▶ _Data excerpts_:
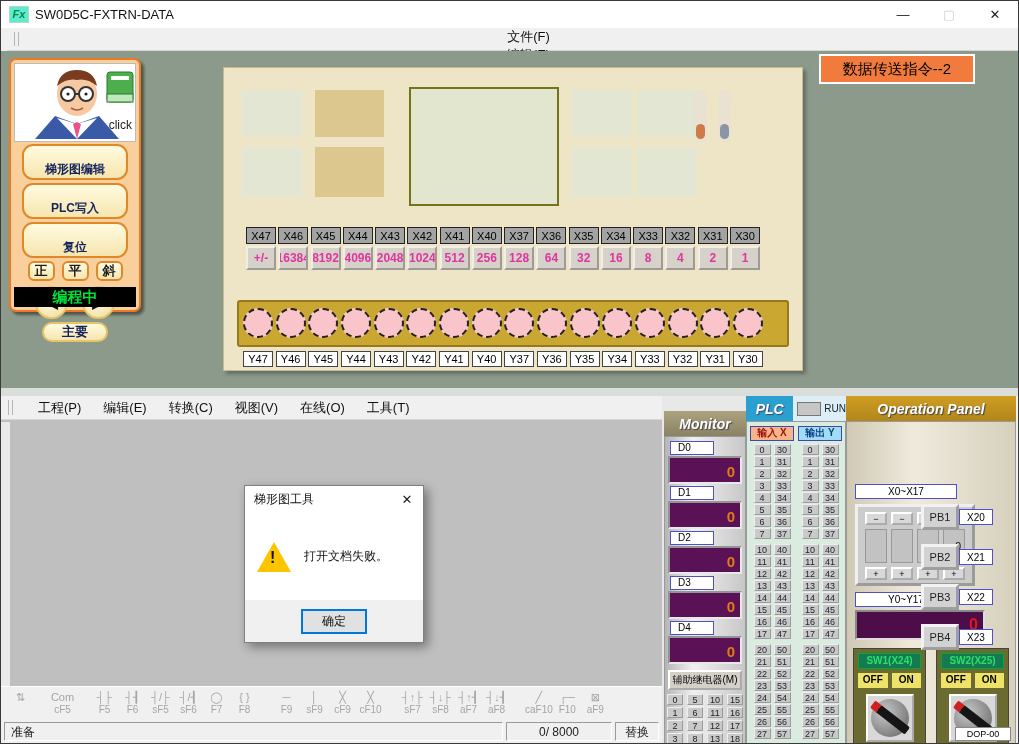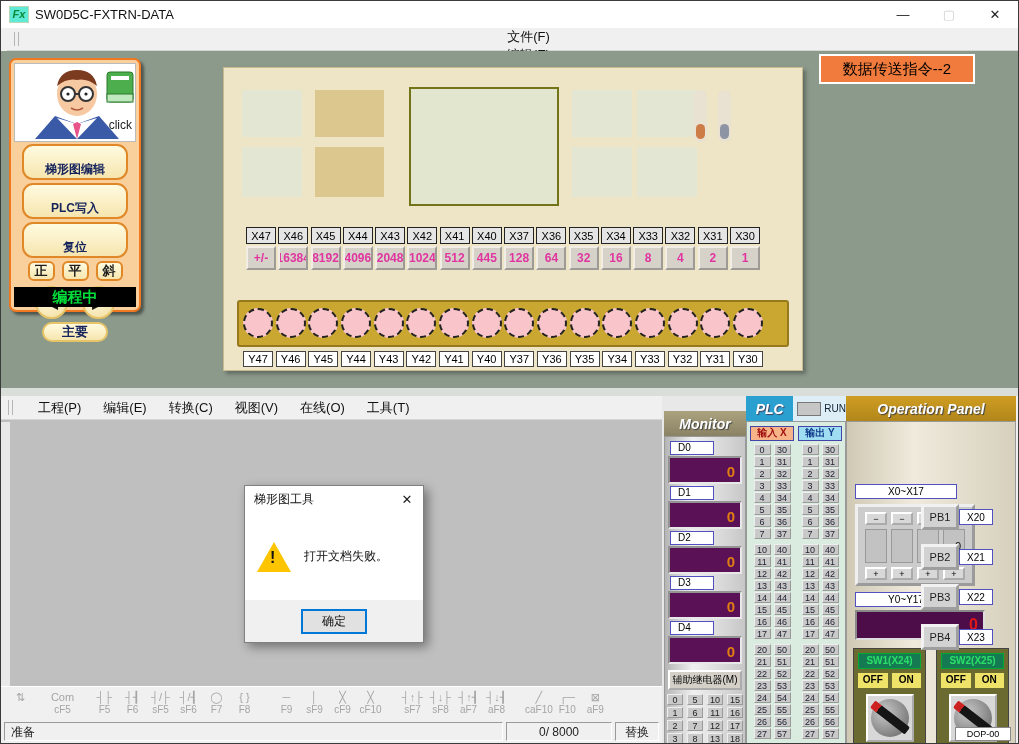"X47" .xlabel { background: #e5e5e5 -> #a3a3a3 }
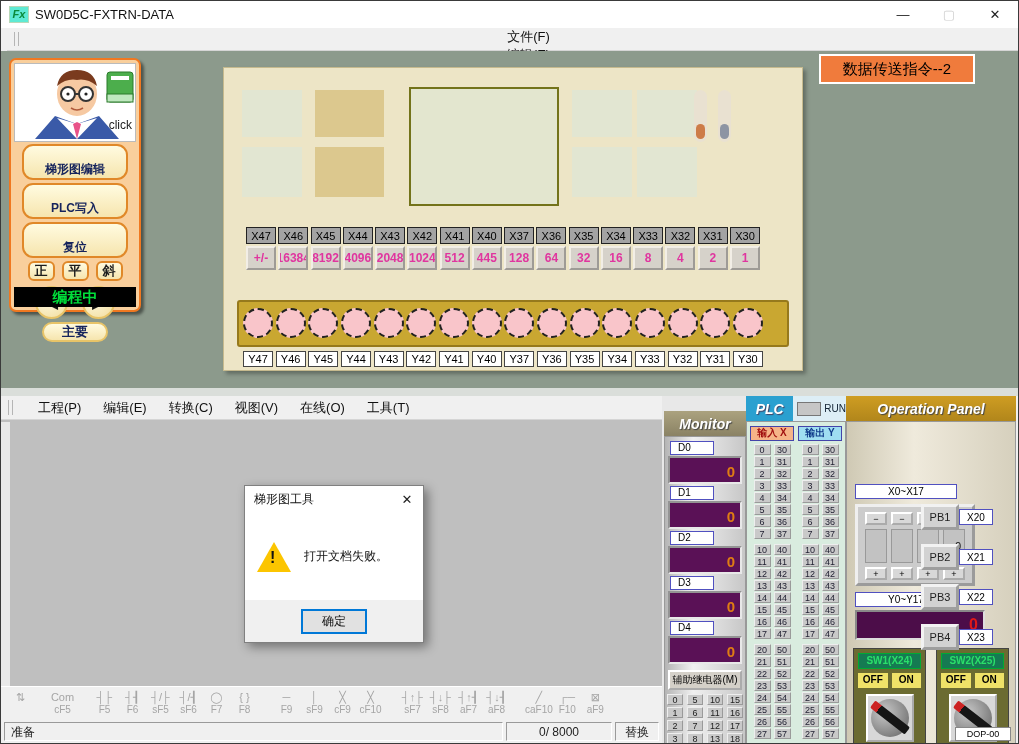"445" div.xvalue { text: 445 -> 256 }
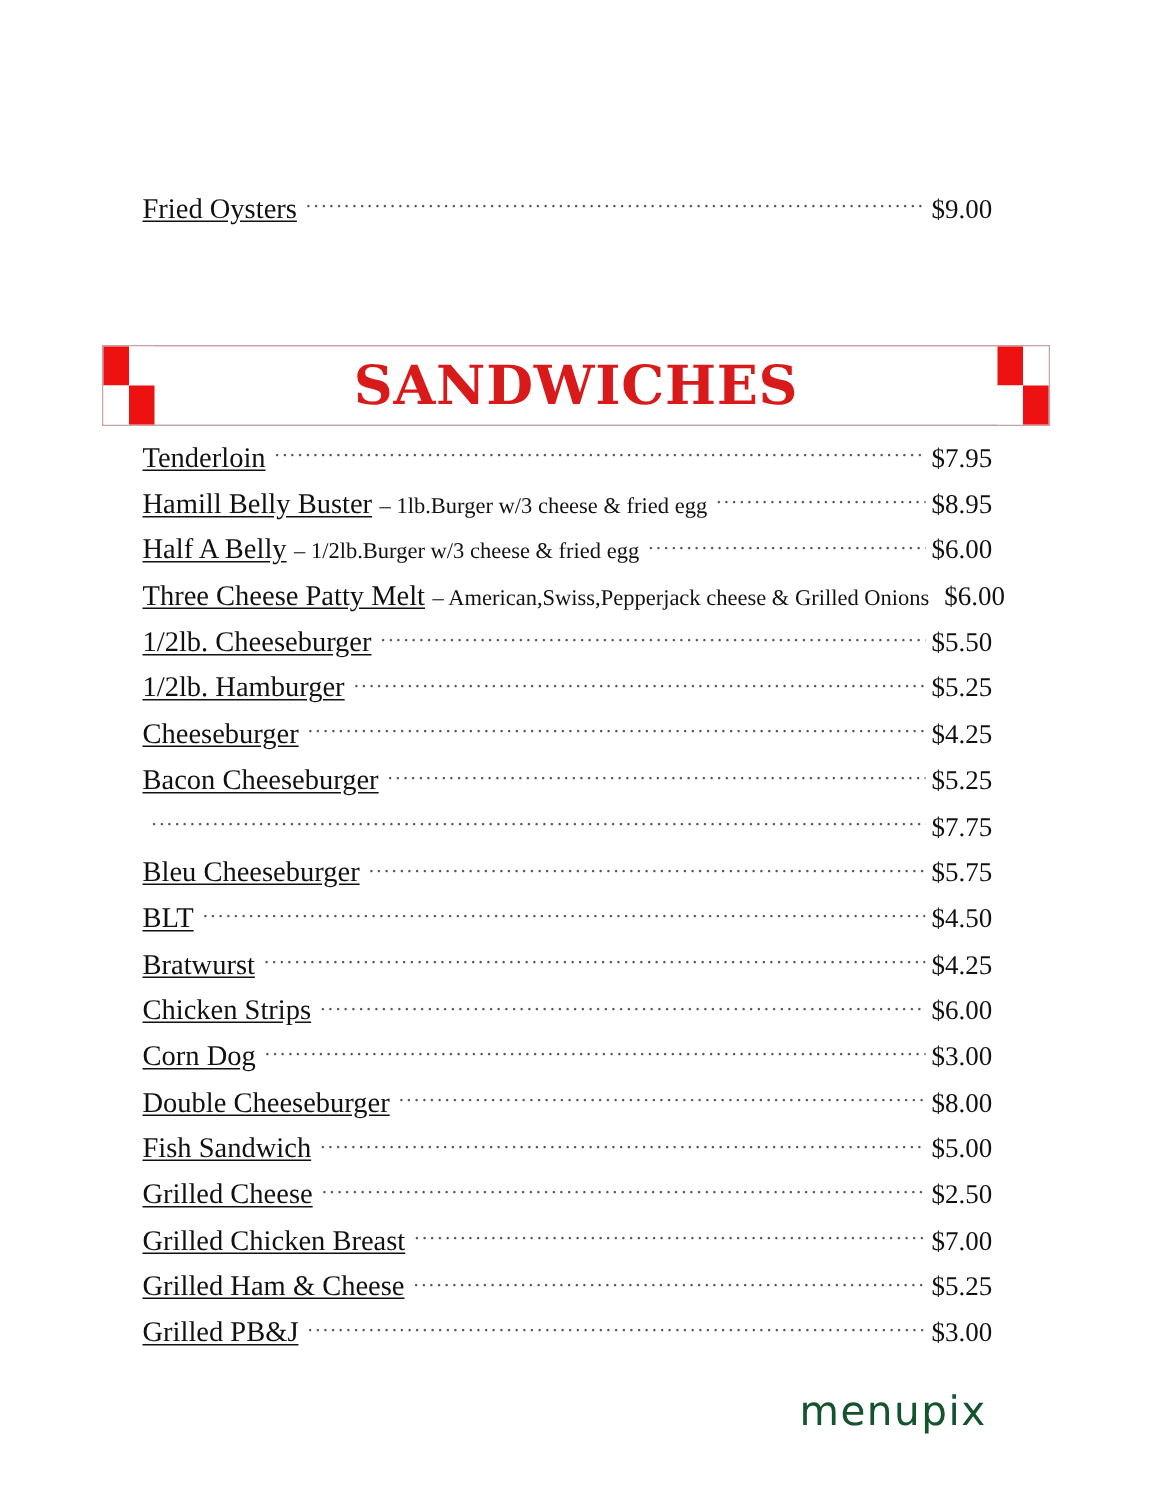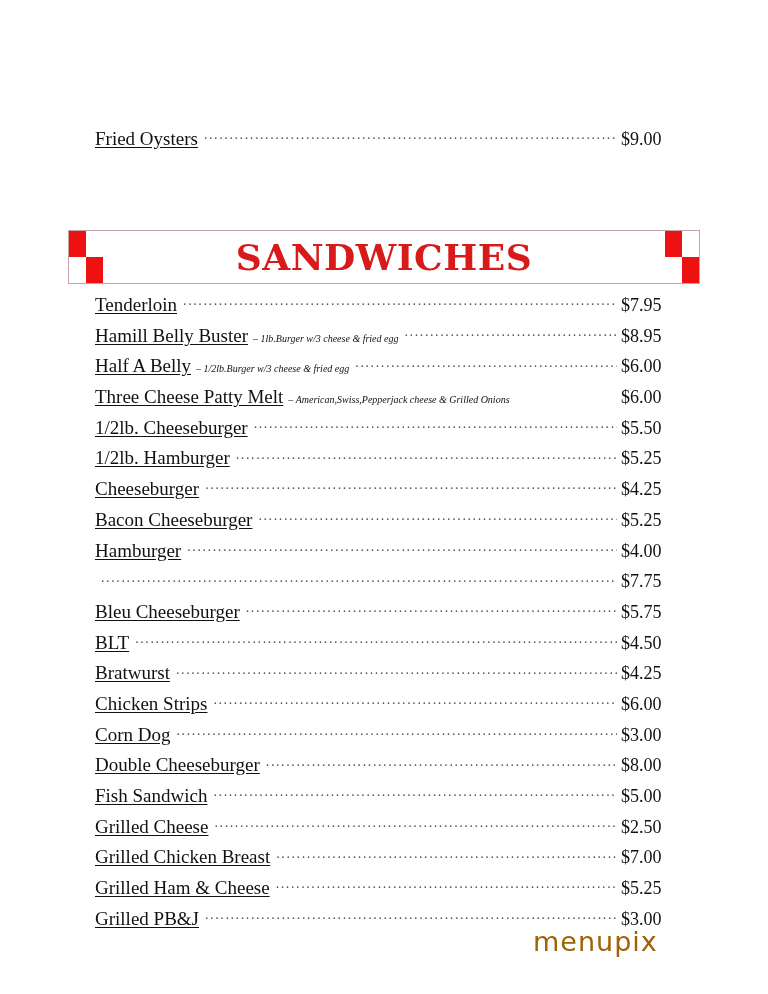"– 1lb.Burger w/3 cheese &" .item-desc { font-size: 10px -> 15px; font-style: italic -> none }
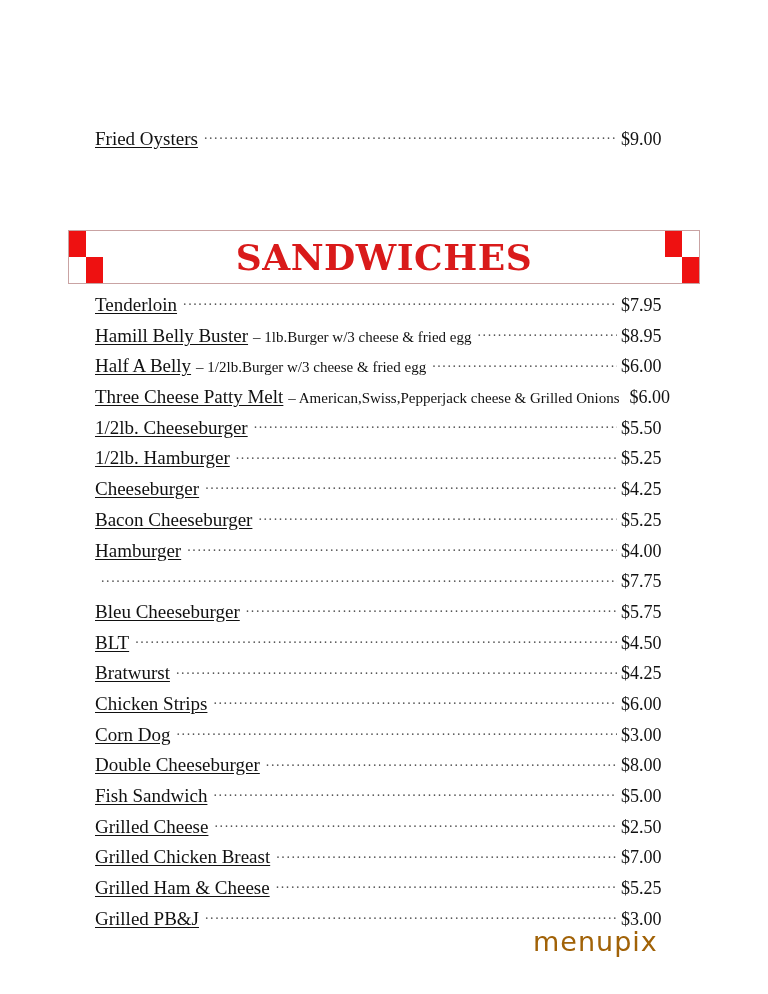"Hamburger" div.menu-row { html: <div> <span>Hamburger</span> <span></span> <span>$4.00</span> </div> -> none }
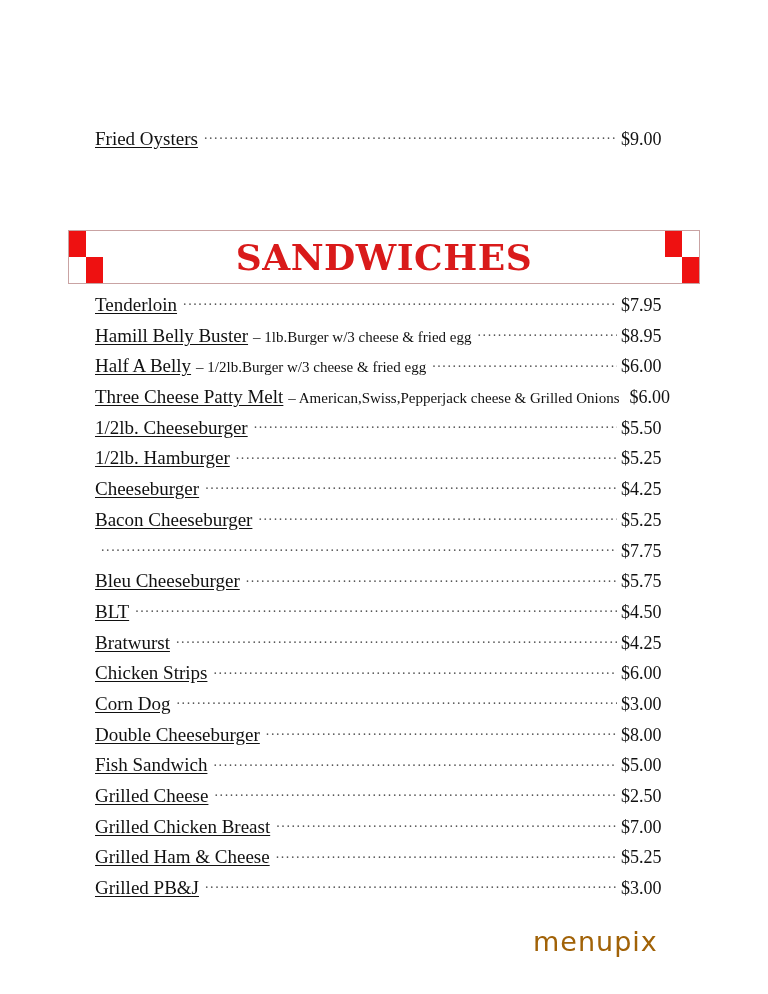"menupix" .watermark { color: #a16207 -> #14532d }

▶ _What to produce_:
Each line from the one that contains "html: <div> <span>Hamburger</span>" to the end of the listing must be quoted exactly; no other line and no picture belongs in the copy.

▶ _Reply to the exercise_:
"Hamburger" div.menu-row { html: <div> <span>Hamburger</span> <span></span> <span>$4.00</span> </div> -> none }
"menupix" .watermark { color: #a16207 -> #14532d }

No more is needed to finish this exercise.